## Description of the task
Leave the pictures out while you restate every entry below word for word.
══ Material for the task
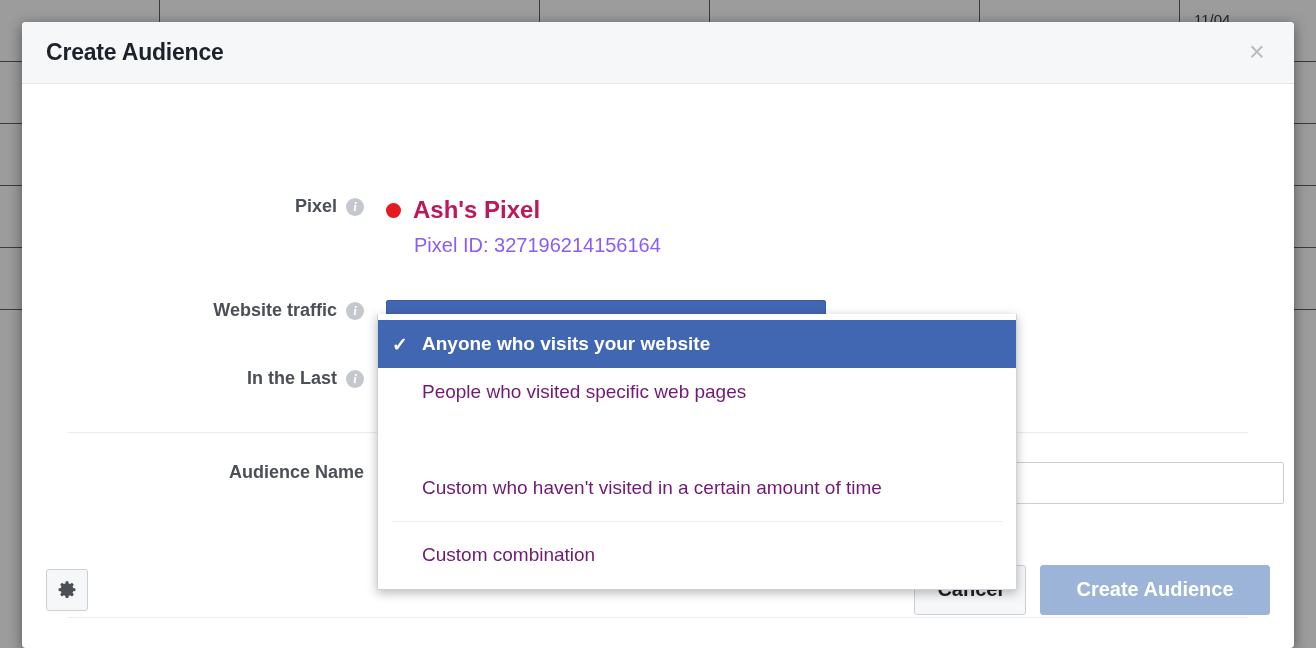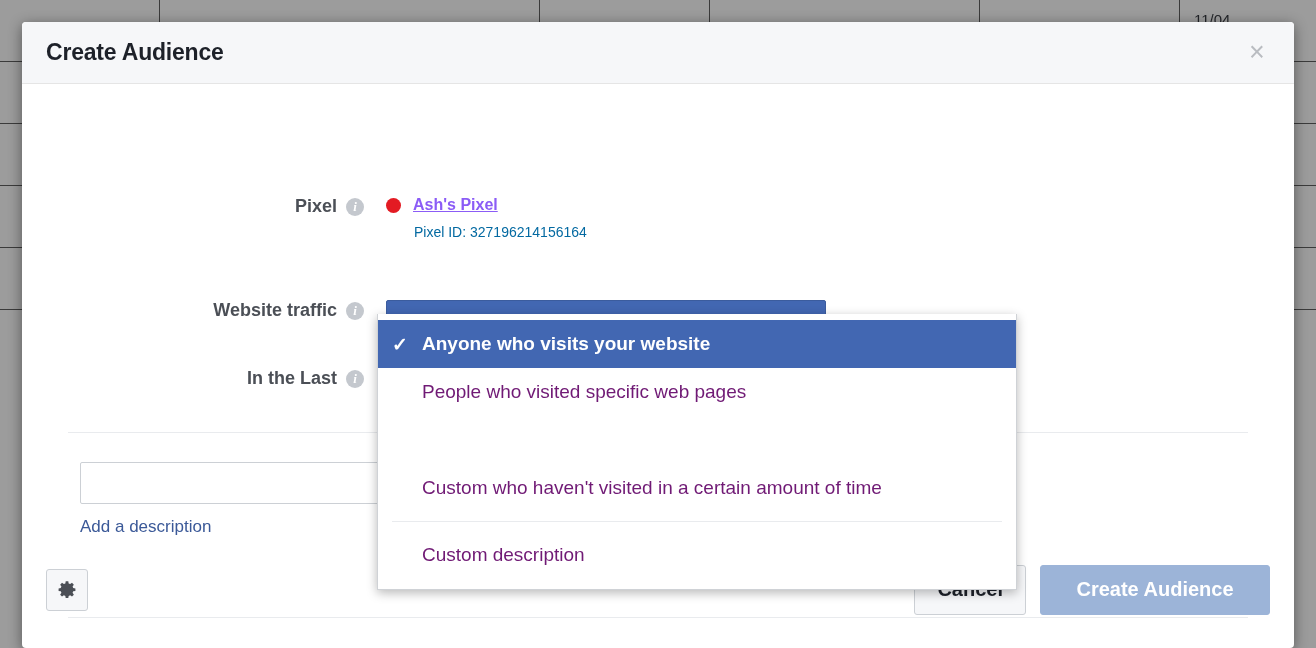--- a/index.html
+++ b/index.html
@@ -127,7 +127,7 @@
     background: #e31b23; flex: none;
   }
   #pixel-name {
-    font-size: 16px; font-weight: bold; color: #8b5cf6; text-decoration: underline;
+    font-size: 24px; font-weight: bold; color: #be185d;
   }
   #pixel-id {
     margin-top: 10px; margin-left: 28px;

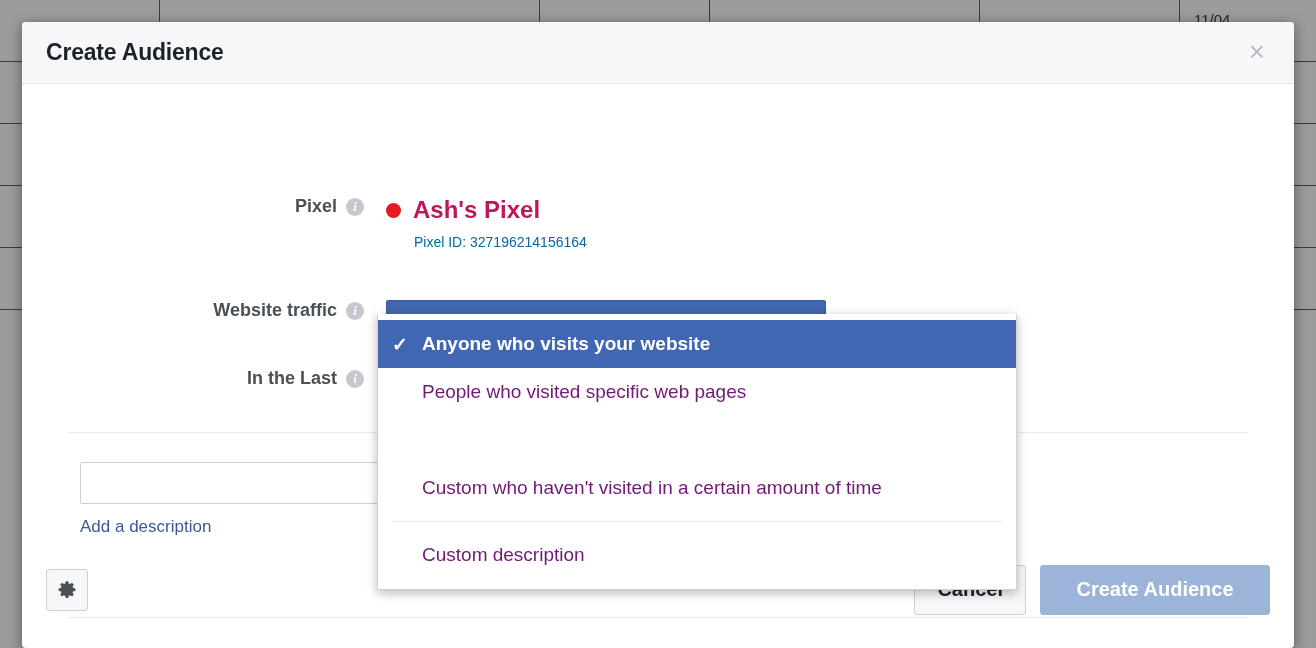--- a/index.html
+++ b/index.html
@@ -131,7 +131,7 @@
   }
   #pixel-id {
     margin-top: 10px; margin-left: 28px;
-    font-size: 14px; color: #0369a1;
+    font-size: 20px; color: #8b5cf6;
   }
 
   

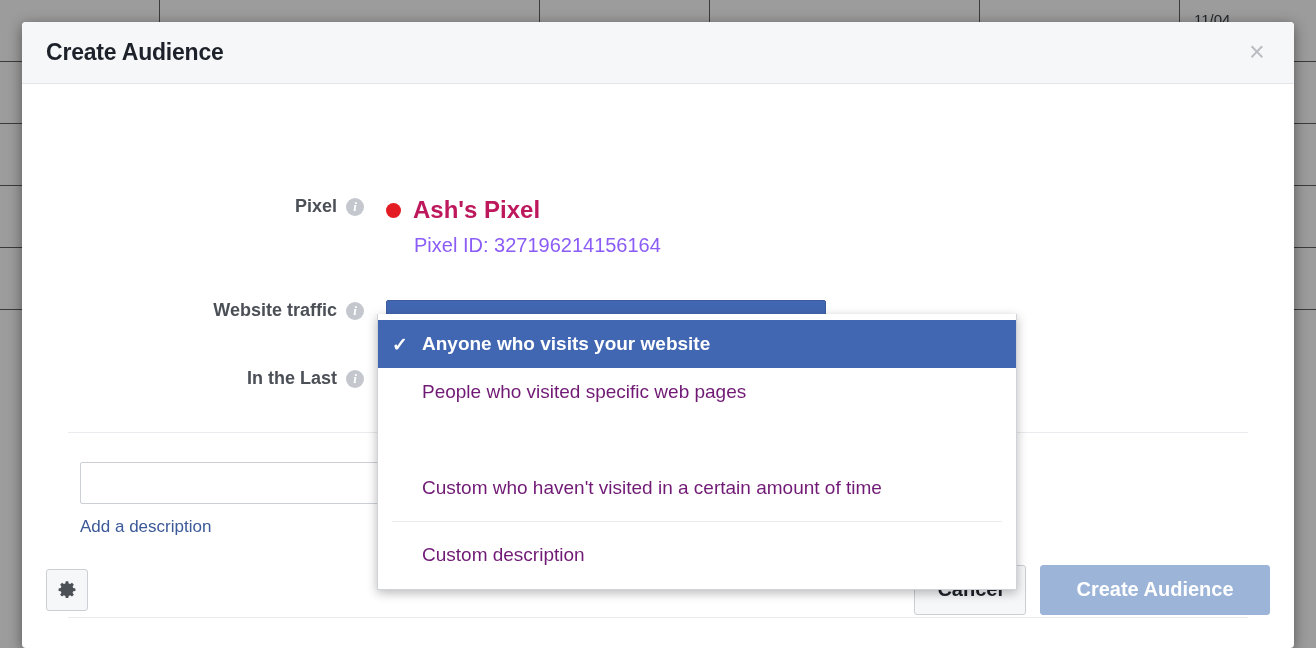--- a/index.html
+++ b/index.html
@@ -410,6 +410,9 @@
     <div id="divider-1"></div>
 
     <div class="form-row" id="row-name">
+      <div class="form-label">
+        <span>Audience Name</span>
+      </div>
       <div class="form-field">
         <div id="name-field-col">
           <input class="text-input" id="audience-name-input" value="" style="">

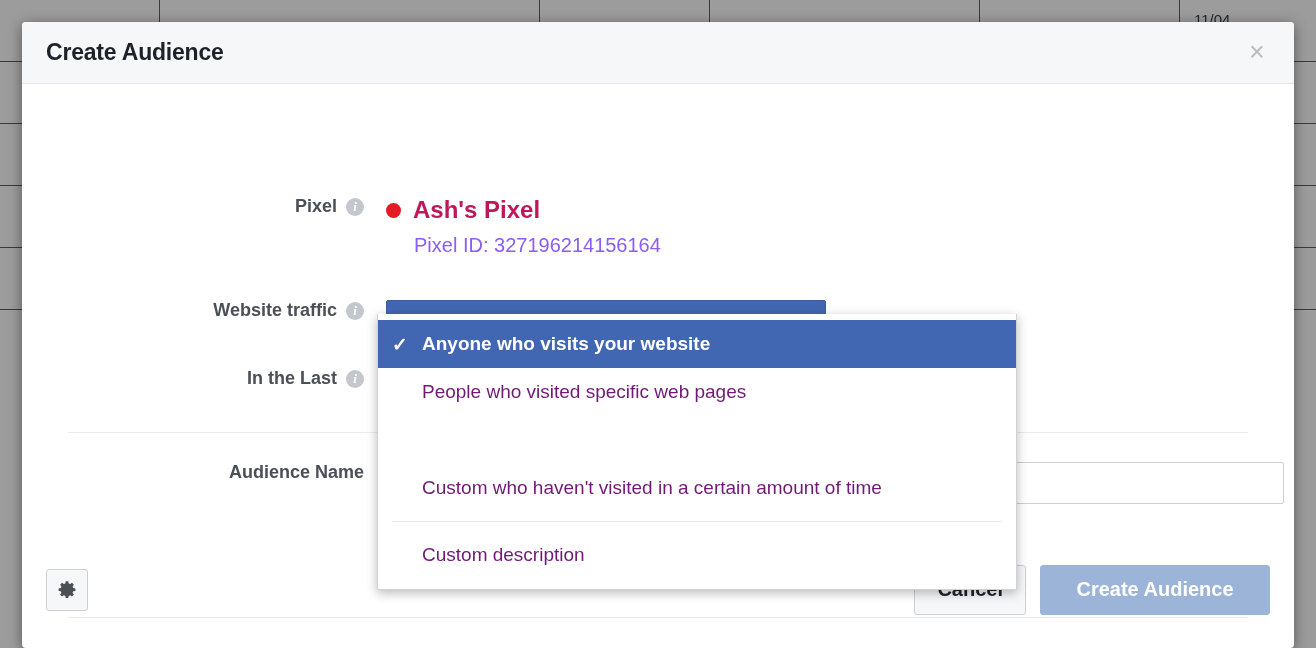--- a/index.html
+++ b/index.html
@@ -456,7 +456,7 @@
     <div class="dd-sep"></div>
     <div class="dd-item">
       <span class="dd-check">&nbsp;</span>
-      <span>Custom description</span>
+      <span>Custom combination</span>
     </div>
   </div>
════
## Answer space
--- a/index.html
+++ b/index.html
@@ -127,7 +127,7 @@
     background: #e31b23; flex: none;
   }
   #pixel-name {
-    font-size: 16px; font-weight: bold; color: #8b5cf6; text-decoration: underline;
+    font-size: 24px; font-weight: bold; color: #be185d;
   }
   #pixel-id {
     margin-top: 10px; margin-left: 28px;

--- a/index.html
+++ b/index.html
@@ -131,7 +131,7 @@
   }
   #pixel-id {
     margin-top: 10px; margin-left: 28px;
-    font-size: 14px; color: #0369a1;
+    font-size: 20px; color: #8b5cf6;
   }
 
   

--- a/index.html
+++ b/index.html
@@ -410,6 +410,9 @@
     <div id="divider-1"></div>
 
     <div class="form-row" id="row-name">
+      <div class="form-label">
+        <span>Audience Name</span>
+      </div>
       <div class="form-field">
         <div id="name-field-col">
           <input class="text-input" id="audience-name-input" value="" style="">

--- a/index.html
+++ b/index.html
@@ -456,7 +456,7 @@
     <div class="dd-sep"></div>
     <div class="dd-item">
       <span class="dd-check">&nbsp;</span>
-      <span>Custom description</span>
+      <span>Custom combination</span>
     </div>
   </div>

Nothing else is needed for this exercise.